Constant vigilance is the key to avoiding identity theft. Be aware of the value of information you have around you and how
it could be used by someone as the first step to taking over your identity. There can be no guarantees, but if you stick to the
following guidelines, you should be reasonably safe from identity theft:

•   Don't give out personal information on the phone unless you initiated the contact. If someone calls you, don't tell them
    your code words or any other details you would usually use to identify yourself to them. If necessary, call them back
    using a number you obtained from their web site or a telephone directory. Do not call back using a number they give
    you.
•   Confirm you are dealing with a legitimate organisation before providing any information.
•   Don’t just discard receipts, statements, copies of credit applications, insurance forms, doctors statements, cheques and
    bank statements, expired debit and credit cards and any credit or insurance offers received in the post. Rather tear these
    up, or better still, shred them, before discarding them.

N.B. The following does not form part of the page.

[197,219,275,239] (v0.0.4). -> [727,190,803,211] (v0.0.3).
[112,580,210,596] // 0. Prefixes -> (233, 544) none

•   Make sure any personal information in your home is locked up so that anyone working at your house can't find it.
•   Make sure you keep your personal belongings at work locked in a safe place.
•   Be aware of your account billing cycles. Follow up if any of your statements don't arrive when expected.
•   Check your bank and credit card statements for purchases that you did not make.
•   Periodically review your credit record and report fraudulent activity.
•   Where possible, put passwords on your credit card, bank and other accounts, and ensure that they’re not something
    obvious such as your mother's maiden name, your birth date, or your phone number – all of these can be easily
    obtained.
•   When ordering new cheque books or credit cards, ask if you can collect them at the bank rather than having them
    posted.
•   Try to take any outgoing mail to a post office rather than to your nearest post box.
•   When online, if you provide personal information (e.g. when accessing your bank website), be sure that the SSL
    Secure (yellow lock) icon is present at the bottom of your browser. The lock icon indicates that your web connection
    should be secure.
•   Check an organisation's website by typing its URL, rather than cutting and pasting it from an email you have received.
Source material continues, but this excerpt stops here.